Analysis tool for tRNA Transcriptomes and Translatomes Dynamic Landscapes of tRNA Transcriptomes and Translatomes in Diverse Mouse Tissues

Although the function of tRNA in translational process is well established, it remains controversial whether tRNA abundance is tightly associated with translational efficiency (TE) in mammals. For example, how critically the expression of tRNAs contributes to the establishment of tissue-specific proteomes in mammals has not been well addressed. Here, we measured both tRNA expression using DM-tRNA-seq and TEs of mRNAs using RiboTag-seq in brain, heart, and testis of mice. Remarkable variation in the expression of tRNA isodecoders was observed among the different tissues.

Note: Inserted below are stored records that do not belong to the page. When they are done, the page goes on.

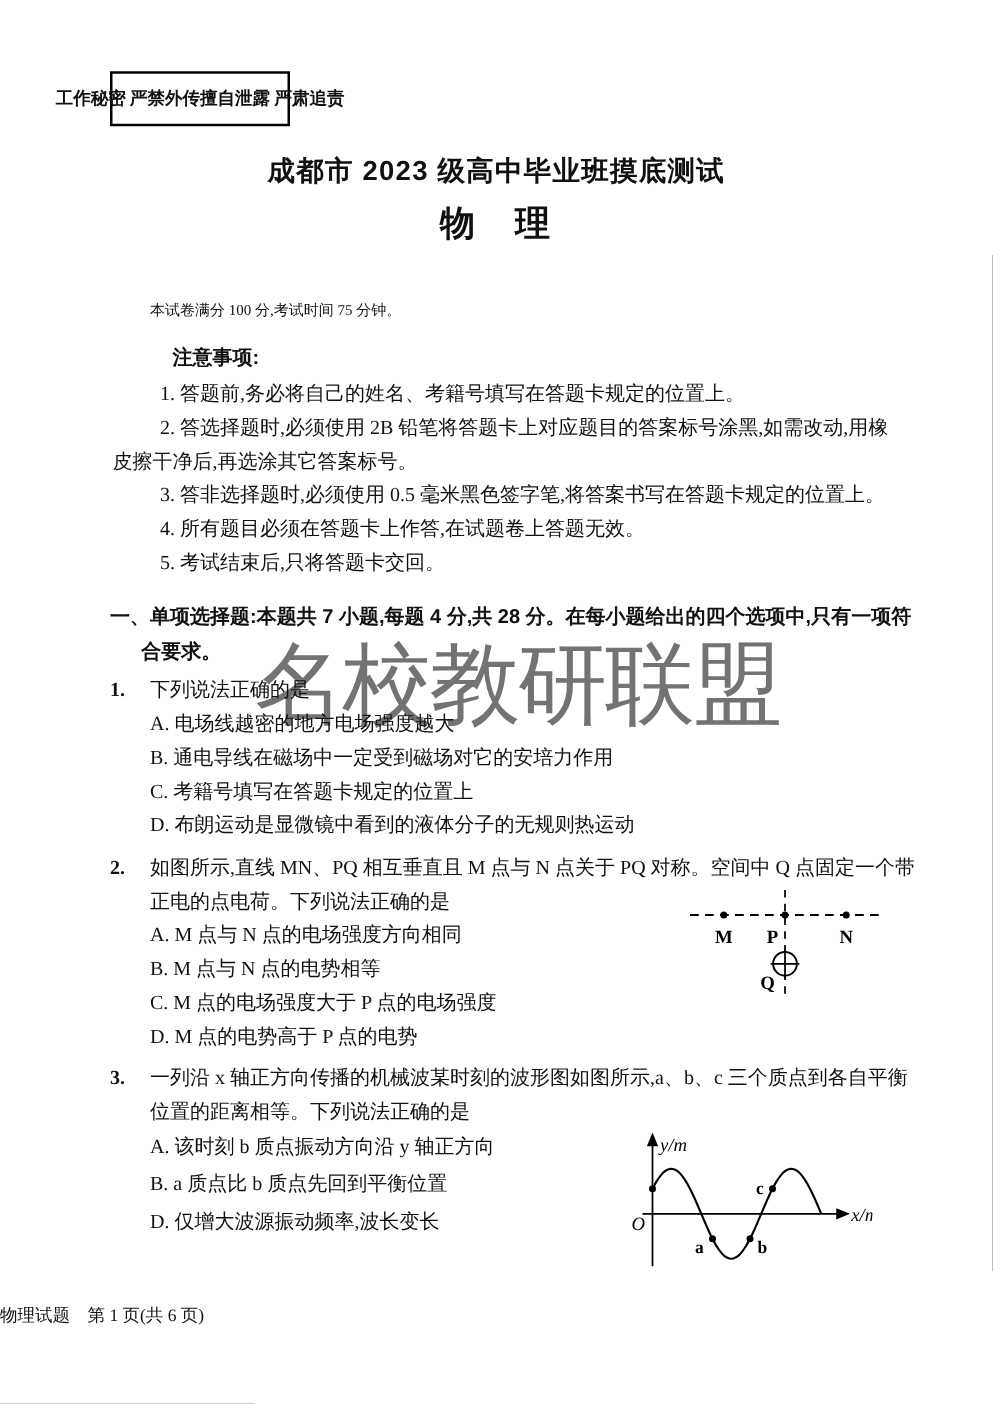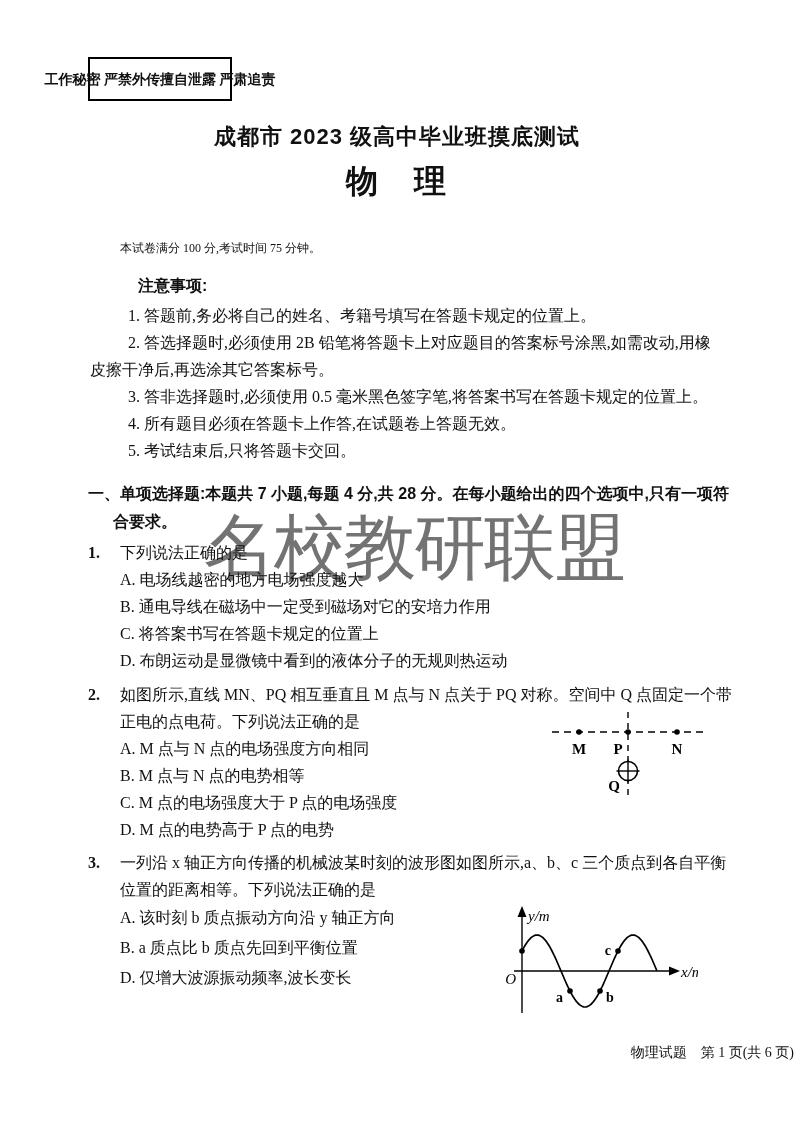"物 理" .subject { font-size: 32px -> 28px }
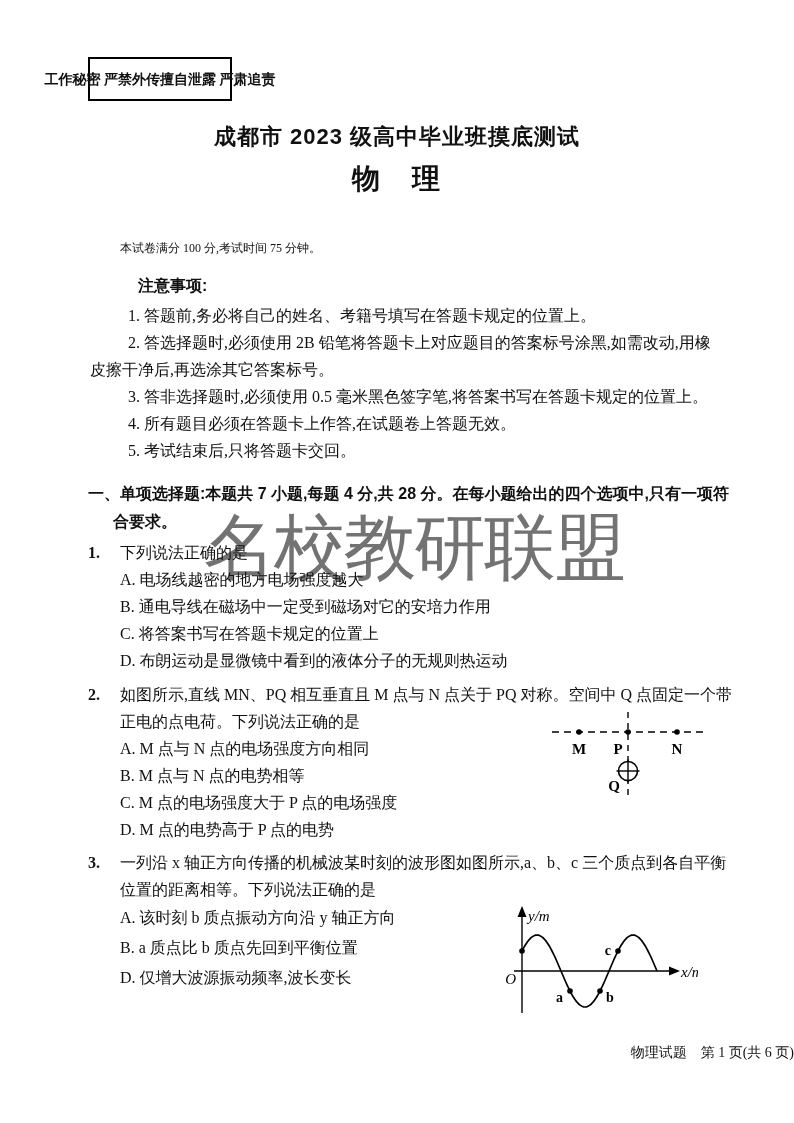"C. 将答案书写在答题卡规定的位置上" div.ln { text: 将答案书 -> 考籍号填 }
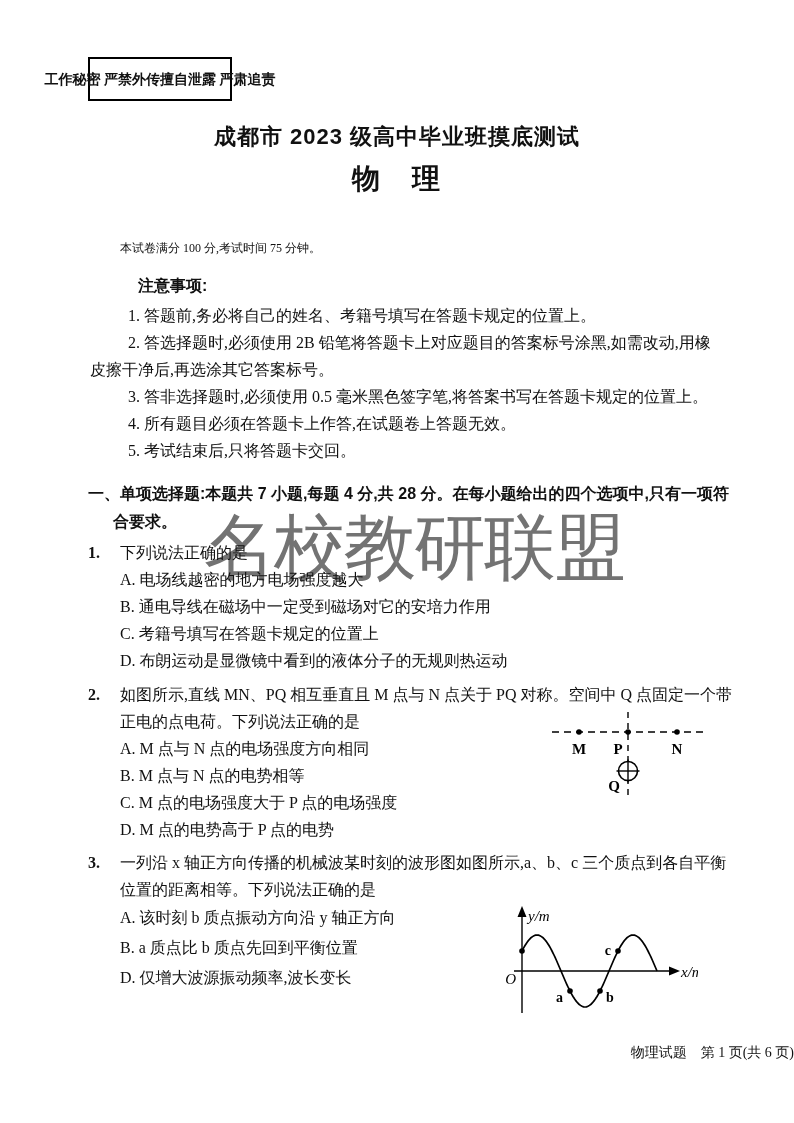"物理试题 第 1 页(共 6" .footer { text-align: right -> left }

When the statistical effect of isodecoder-grouping on reducing variations is considered through permutating the anticodons, we observed an expected reduction in the variation of anticodon expression across all samples, an unexpected smaller variation of anticodon usage bias, and an unexpected larger variation of tRNA isotype expression. Regardless of whether or not they share the same anticodons, the isodecoders encoding the same amino acids are co-expressed across different tissues. Based on the expression of tRNAs and the TEs of mRNAs, we find that the tRNA adaptation index (tAI) values and TEs are significantly correlated in the same tissues but not among tissues; tRNA expression and the amino acid compositions of translating peptides are positively correlated in the same tissues but not between tissues. We therefore hypothesize that the tissue-specific expression of tRNAs might be due to post-transcriptional mechanisms, such as aminoacylation, modification, and tRNA-derived small RNAs (tsRNAs). This study provides a resource for tRNA and translation studies, the results also provide novel insights into the dynamics of tRNAs and their role in translational regulation.